疎で順序シャッフルされたCoTからも答えを抽出できる推論型LLM Rethinking Dense Sequential Chains: Reasoning Language Models Can Extract Answers from Sparse, Order-Shuffling Chain-of-Thoughts

Chain-of-Thought (CoT) prompting has become a default lever for boosting reasoning in large language models, and the prevailing assumption has been that dense, strictly sequential intermediate steps are essential to the technique's success. This paper pushes back on that assumption, arguing that modern reasoning-oriented LLMs can still extract correct final answers from CoT traces that are sparse, partially removed, or even shuffled out of their original logical order.

The core contribution is conceptual as much as empirical: the authors try to separate the form of a chain of thought from its informational content. If a model's accuracy survives aggressive sparsification and reordering of intermediate steps, then the contiguous, well-ordered structure that most prompting research has emphasized may not be doing as much work as previously believed. Instead, the model may be leveraging the bag of cues contained in the steps, treating much of the surrounding scaffolding as redundant. This reframes CoT less as a strict proof-like derivation and more as a pool of useful intermediate signals.

The finding sits within a broader shift in the field. Reasoning models such as OpenAI's o1 family and DeepSeek-R1 have made very long internal CoTs a centerpiece of state-of-the-art performance, but the cost is real: more tokens, higher latency, and more surface area for hallucinated steps. Parallel lines of work, including skeleton-of-thought prompting, CoT compression, and various forms of self-consistency, already hint that long linear traces are not the only viable shape for reasoning. The present paper appears to align with that trend, suggesting that optimizing the density and ordering of intermediate steps is a promising axis for efficiency gains.

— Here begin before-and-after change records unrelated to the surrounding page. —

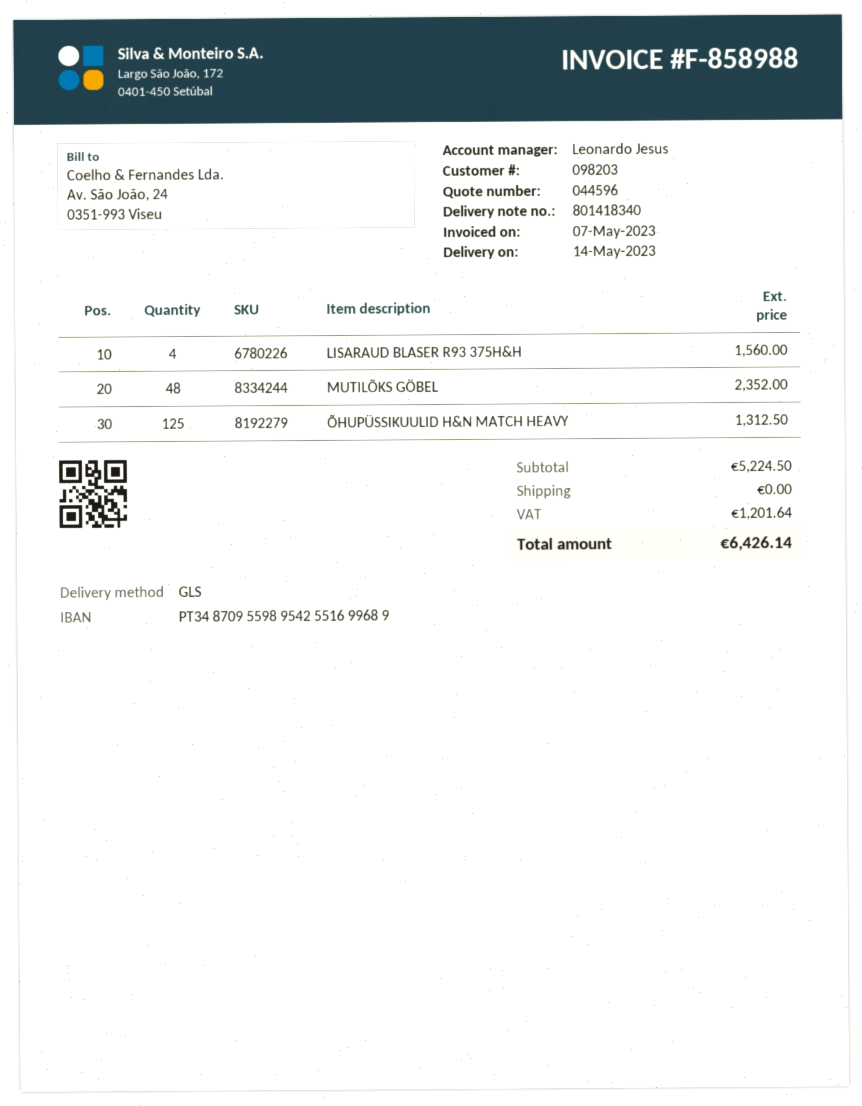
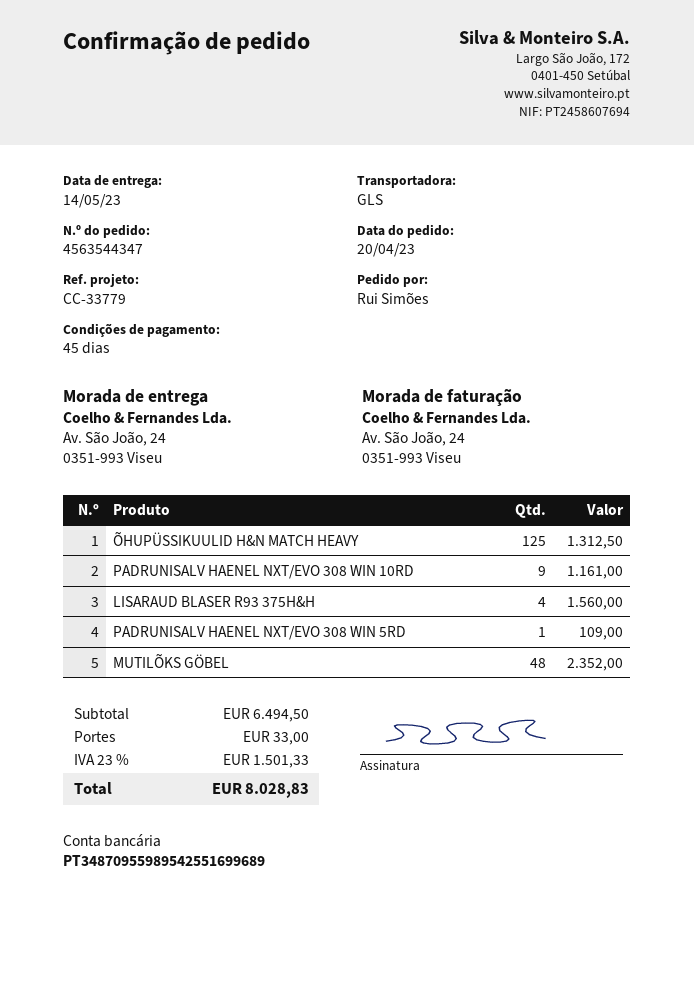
PADRUNISALV HAENEL NXT/EVO 308 WIN 10RD: none -> 9 for 1161.00
PADRUNISALV HAENEL NXT/EVO 308 WIN 5RD: none -> 1 for 109.00
subtotal: 5224.50 -> 6494.50
shipping: 0.00 -> 33.00
tax: 1201.64 -> 1501.33
total: 6426.14 -> 8028.83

There are reasons to interpret the results cautiously. Tasks differ sharply in how much they depend on strict step order. Formal mathematical derivations, multi-step program synthesis, and tightly causal planning problems may degrade much more under shuffling than knowledge-heavy question answering, where the chain often functions as a retrieval prompt rather than a deduction. The degree to which the conclusions generalize across model scales, decoding strategies, and domains is likely to require further study, and readers should treat the headline claim as a useful provocation rather than a settled rule.

If the results hold up under wider scrutiny, the practical implications could be meaningful for deployment. Inference-time systems might prune or reorder intermediate steps without harming accuracy, enabling cheaper reasoning at scale. Training pipelines that rely on synthetic CoT data could relax their dependence on perfectly ordered traces, broadening the pool of usable supervision. And evaluation practices, which often grade chains on their internal coherence, may need to distinguish more carefully between chains that look rigorous and chains that actually drive correct answers. Viewed this way, the paper is less a refutation of CoT than an invitation to rethink which parts of it are load-bearing.